Am 17.12. hat eine Sitzung des Parteivorstandes stattgefunden. Kurz davor, gab es das »Leipziger Treffen« von Parteivorstand, Landesvorsitzenden sowie den Fraktionsvorsitzenden. Was war denn das Thema beim Parteivorstand? Marx21 sprach mit Christine Buchholz, Mitglied im Parteivorstand
Christine Buchholz: Das Leipziger Treffen wurde beim Parteivorstand nachbereitet. Die meisten lobten das Treffen und seine Erklärung als ein »Zeichen der Gemeinsamkeit« und konstatierten ein großes Bedürfnis an gemeinsame Austauch und »strategischer und programmatischer Weiterentwicklung.«
Es gab den Vorschlag so ein Treffen zu wiederholen.

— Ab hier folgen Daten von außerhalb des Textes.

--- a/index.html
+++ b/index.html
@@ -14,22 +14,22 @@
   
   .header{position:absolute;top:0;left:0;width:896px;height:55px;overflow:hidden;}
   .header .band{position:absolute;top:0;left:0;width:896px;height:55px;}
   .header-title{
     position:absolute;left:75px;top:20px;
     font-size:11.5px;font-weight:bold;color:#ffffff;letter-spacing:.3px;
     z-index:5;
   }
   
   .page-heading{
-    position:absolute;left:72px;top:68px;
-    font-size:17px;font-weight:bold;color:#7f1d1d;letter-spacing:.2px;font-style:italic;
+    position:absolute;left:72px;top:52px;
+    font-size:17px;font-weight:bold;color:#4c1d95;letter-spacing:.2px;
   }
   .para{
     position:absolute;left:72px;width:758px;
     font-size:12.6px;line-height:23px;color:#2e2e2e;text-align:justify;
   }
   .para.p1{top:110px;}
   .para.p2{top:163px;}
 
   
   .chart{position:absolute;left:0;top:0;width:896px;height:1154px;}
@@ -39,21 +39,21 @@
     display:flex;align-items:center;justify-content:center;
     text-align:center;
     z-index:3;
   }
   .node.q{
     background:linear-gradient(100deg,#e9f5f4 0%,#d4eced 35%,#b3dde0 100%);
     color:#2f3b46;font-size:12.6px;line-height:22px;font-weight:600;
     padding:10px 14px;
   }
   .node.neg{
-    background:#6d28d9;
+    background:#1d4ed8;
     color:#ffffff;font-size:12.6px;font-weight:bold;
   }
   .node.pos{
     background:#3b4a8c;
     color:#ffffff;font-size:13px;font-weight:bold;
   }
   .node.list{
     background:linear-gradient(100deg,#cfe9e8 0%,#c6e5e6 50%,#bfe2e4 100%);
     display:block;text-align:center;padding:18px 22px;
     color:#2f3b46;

Ich konnte aus familiären Gründen nicht in Leipzig sein, Finde aber zwei Dinge wichtig: Man soll sich bei aller Symbolik der Geschlossenheit nicht darüber hinwegtäuschen, dass es weiterhin tiefgreifende Differenzen gibt. Einige relevante kritische Positionen waren auf dem Treffen nicht repräsentiert. Andere fühlten sich nicht ermutigt, strittige Fragen anzusprechen. Es wurde vorgeschlagen, solche Spitzentreffen öfter durchzuführen. Allerdings finde ich, man solche Treffen nicht institutionalisieren, weil man sonst Gefahr läuft, die demokratischen Gremien der Partei entwertet. Das ist ein politisches Problem, denn Fraktionen und Regierungen bekommen in einem solchen Format ein stärkeres Gewicht als es richtig wäre.

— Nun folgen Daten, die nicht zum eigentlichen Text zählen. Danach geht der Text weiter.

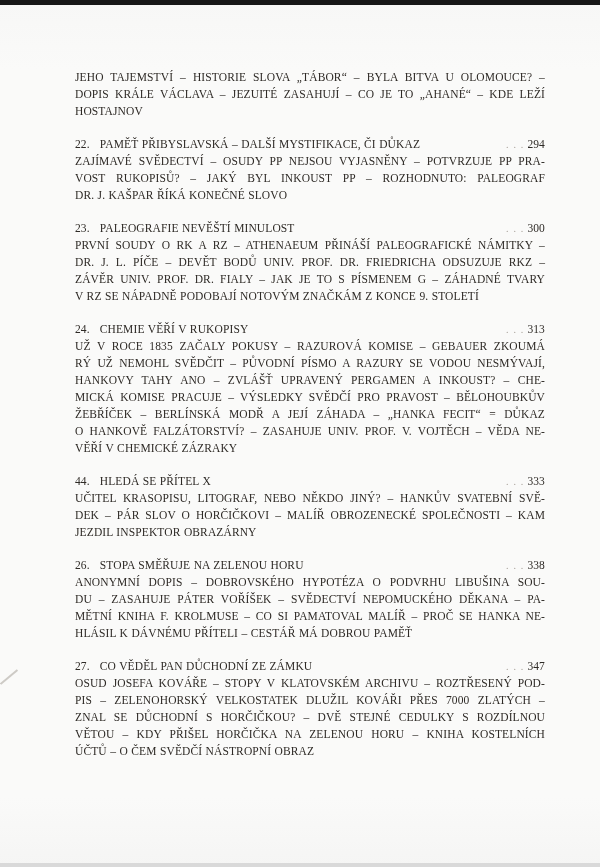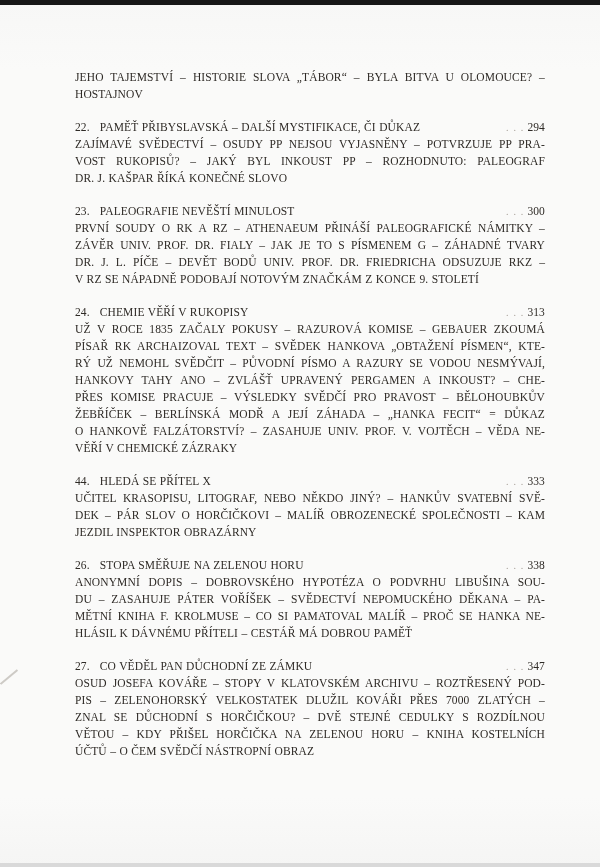--- a/index.html
+++ b/index.html
@@ -63,20 +63,21 @@
 </head>
 <body>
 
 <div class="paper">
   <div class="scan-strip-top"></div>
   <div class="scan-artifact"></div>
 
   <div class="content">
     <div class="block intro" id="intro-block">
         <div class="line">JEHO TAJEMSTVÍ – HISTORIE SLOVA „TÁBOR“ – BYLA BITVA U OLOMOUCE? –</div>
+        <div class="line">DOPIS KRÁLE VÁCLAVA – JEZUITÉ ZASAHUJÍ – CO JE TO „AHANÉ“ – KDE LEŽÍ</div>
         <div class="line">HOSTAJNOV</div>
       </div>
     <div id="entries">
   <section class="entry">
     <div class="title-row">
       <span class="num">22.</span>
       <span class="title">PAMĚŤ PŘIBYSLAVSKÁ – DALŠÍ MYSTIFIKACE, ČI DŮKAZ</span>
       <span class="leader">. . .</span>
       <span class="pg">294</span>
     </div>
@@ -89,39 +90,38 @@
 
   <section class="entry">
     <div class="title-row">
       <span class="num">23.</span>
       <span class="title">PALEOGRAFIE NEVĚŠTÍ MINULOST</span>
       <span class="leader">. . .</span>
       <span class="pg">300</span>
     </div>
     <div class="block body">
             <div class="line">PRVNÍ SOUDY O RK A RZ – ATHENAEUM PŘINÁŠÍ PALEOGRAFICKÉ NÁMITKY –</div>
+            <div class="line">DR. J. L. PÍČE – DEVĚT BODŮ UNIV. PROF. DR. FRIEDRICHA ODSUZUJE RKZ –</div>
             <div class="line">ZÁVĚR UNIV. PROF. DR. FIALY – JAK JE TO S PÍSMENEM G – ZÁHADNÉ TVARY</div>
-            <div class="line">DR. J. L. PÍČE – DEVĚT BODŮ UNIV. PROF. DR. FRIEDRICHA ODSUZUJE RKZ –</div>
             <div class="line">V RZ SE NÁPADNĚ PODOBAJÍ NOTOVÝM ZNAČKÁM Z KONCE 9. STOLETÍ</div>
           </div>
   </section>
 
   <section class="entry">
     <div class="title-row">
       <span class="num">24.</span>
       <span class="title">CHEMIE VĚŘÍ V RUKOPISY</span>
       <span class="leader">. . .</span>
       <span class="pg">313</span>
     </div>
     <div class="block body">
             <div class="line">UŽ V ROCE 1835 ZAČALY POKUSY – RAZUROVÁ KOMISE – GEBAUER ZKOUMÁ</div>
-            <div class="line">PÍSAŘ RK ARCHAIZOVAL TEXT – SVĚDEK HANKOVA „OBTAŽENÍ PÍSMEN“, KTE-</div>
             <div class="line">RÝ UŽ NEMOHL SVĚDČIT – PŮVODNÍ PÍSMO A RAZURY SE VODOU NESMÝVAJÍ,</div>
             <div class="line">HANKOVY TAHY ANO – ZVLÁŠŤ UPRAVENÝ PERGAMEN A INKOUST? – CHE-</div>
-            <div class="line">PŘES KOMISE PRACUJE – VÝSLEDKY SVĚDČÍ PRO PRAVOST – BĚLOHOUBKŮV</div>
+            <div class="line">MICKÁ KOMISE PRACUJE – VÝSLEDKY SVĚDČÍ PRO PRAVOST – BĚLOHOUBKŮV</div>
             <div class="line">ŽEBŘÍČEK – BERLÍNSKÁ MODŘ A JEJÍ ZÁHADA – „HANKA FECIT“ = DŮKAZ</div>
             <div class="line">O HANKOVĚ FALZÁTORSTVÍ? – ZASAHUJE UNIV. PROF. V. VOJTĚCH – VĚDA NE-</div>
             <div class="line">VĚŘÍ V CHEMICKÉ ZÁZRAKY</div>
           </div>
   </section>
 
   <section class="entry">
     <div class="title-row">
       <span class="num">44.</span>
       <span class="title">HLEDÁ SE PŘÍTEL X</span>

Die Gaspreise- und Strompreise und der Krieg in der Ukraine spielt eine starke Rolle in der Öffentlichkeit, das war doch sicher Thema?

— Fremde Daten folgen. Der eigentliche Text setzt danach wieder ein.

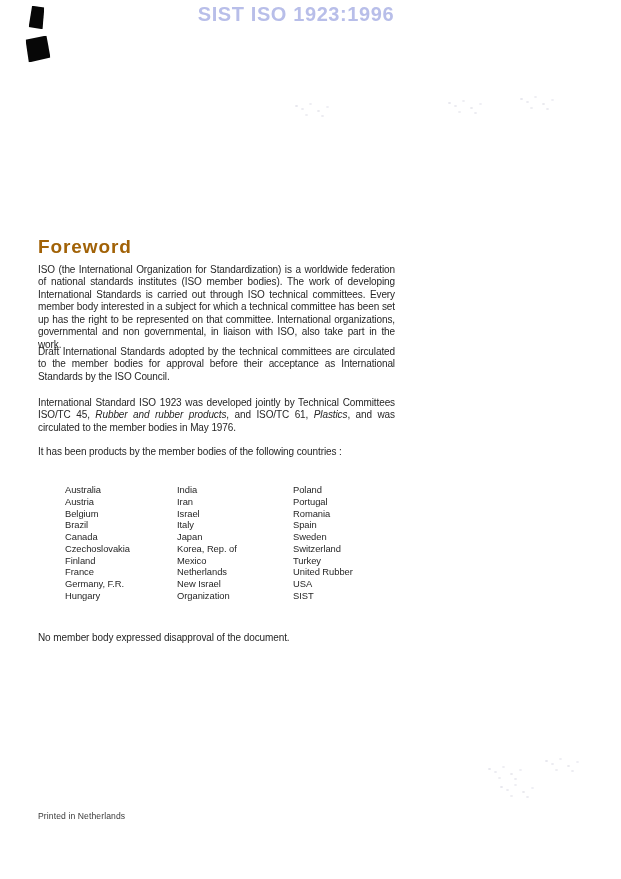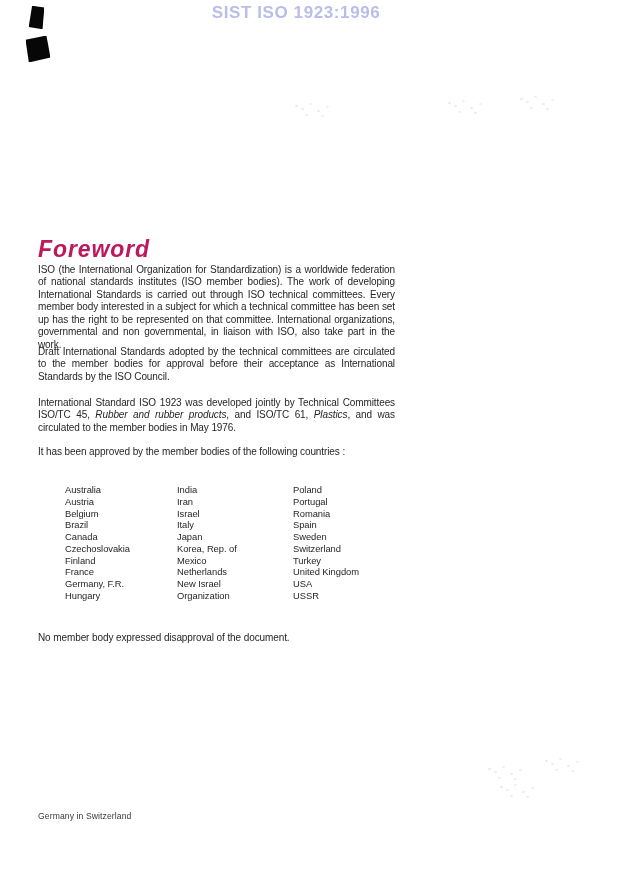--- a/index.html
+++ b/index.html
@@ -13,21 +13,21 @@
     font-family: "Liberation Sans", "DejaVu Sans", sans-serif;
     color: var(--body-text, #242424);
   }
 
   
   .std-ref {
     position: absolute;
     top: 3px; left: 0;
     width: 592px;
     text-align: center;
-    font-size: 17px;
+    font-size: 20px;
     font-weight: bold;
     letter-spacing: 0.6px;
     color: var(--header-blue, #b8bee9);
   }
 
   
   .mark { position: absolute; background: #070707; }
   .mark-1 {
     left: 29px; top: 6px; width: 15px; height: 23px;
     transform: rotate(2deg);
@@ -35,25 +35,24 @@
   }
   .mark-2 {
     left: 26px; top: 36px; width: 24px; height: 26px;
     transform: rotate(-3deg);
     clip-path: polygon(0 12%, 88% 0, 100% 85%, 9% 100%);
   }
 
   .foreword {
     position: absolute;
     top: 236px; left: 38px;
-    font-size: 23px;
+    font-size: 19px;
     font-weight: bold;
     letter-spacing: 0.9px;
-    color: #be185d;
-    font-style: italic;
+    color: #a16207;
   }
 
   .body-par {
     position: absolute;
     left: 38px;
     width: 357px;
     font-size: 10px;
     line-height: 12.45px;
     letter-spacing: -0.1px;
     text-align: justify;
@@ -140,21 +139,21 @@
   <div class="speckle sp-6"></div>
 
   <h1 class="foreword">Foreword</h1>
 
   <p class="body-par p-intro">ISO (the International Organization for Standardization) is a worldwide federation of national standards institutes (ISO member bodies). The work of developing International Standards is carried out through ISO technical committees. Every member body interested in a subject for which a technical committee has been set up has the right to be represented on that committee. International organizations, governmental and non governmental, in liaison with ISO, also take part in the work.</p>
 
   <p class="body-par p-draft">Draft International Standards adopted by the technical committees are circulated to the member bodies for approval before their acceptance as International Standards by the ISO Council.</p>
 
   <p class="body-par p-dev"><span>International Standard ISO 1923 was developed jointly by Technical Committees ISO/TC 45, </span><i>Rubber and rubber products</i><span>, and ISO/TC 61, </span><i>Plastics</i><span>, and was circulated to the member bodies in May 1976.</span></p>
 
-  <p class="body-par p-approved">It has been approved by the member bodies of the following countries :</p>
+  <p class="body-par p-approved">It has been products by the member bodies of the following countries :</p>
 
   <div class="countries">
     <div class="country-col col-1">
       <span>Australia</span>
       <span>Austria</span>
       <span>Belgium</span>
       <span>Brazil</span>
       <span>Canada</span>
       <span>Czechoslovakia</span>
       <span>Finland</span>
@@ -175,25 +174,25 @@
       <span>Organization</span>
     </div>
     <div class="country-col col-3">
       <span>Poland</span>
       <span>Portugal</span>
       <span>Romania</span>
       <span>Spain</span>
       <span>Sweden</span>
       <span>Switzerland</span>
       <span>Turkey</span>
-      <span>United Kingdom</span>
+      <span>United Rubber</span>
       <span>USA</span>
-      <span>USSR</span>
+      <span>SIST</span>
     </div>
   </div>
 
   <p class="body-par p-nodis">No member body expressed disapproval of the document.</p>
 
 
 
-  <div class="printed">Germany in Switzerland</div>
+  <div class="printed">Printed in Netherlands</div>
 
 </div>
 
 </body></html>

Ja, wir haben über den Gaspreisdeckel der Bundesregierung gesprochen. Und wir haben rausgearbeitet, dass er sozial ungerecht und unökologisch ist, sowie Milliarden Subventionen an die Industrie beinhaltet, ohne nennenswerte Gegenleistung. Die Kritik der LINKEN ist klar: Der Gaspreisdeckel reicht nicht aus, um die Inflation wirksam zu bremsen. Hier findet man die Forderungen der LINKEN.
Es wurde weiter diskutiert, wie man die Kampagne für Entlastung weiterführt. Da gibt es noch viele Fragezeichen und keine Beschlüsse.
Zum Krieg in der Ukraine gab es eine Vorlage, die von Janine Wissler, Martin Schirdewan und Wulf Gallert eingebracht wurde. Dabei ging es ihnen im Kern um eine Verhandlungsinitiative von der UN unter der Hinzuziehung von China und der EU.
Und ja, natürlich wäre es gut, wenn es Verhandlungen gäbe, aber ich denke nicht, dass wir ihnen durch solche Beschlüsse der LINKEN näher kommen.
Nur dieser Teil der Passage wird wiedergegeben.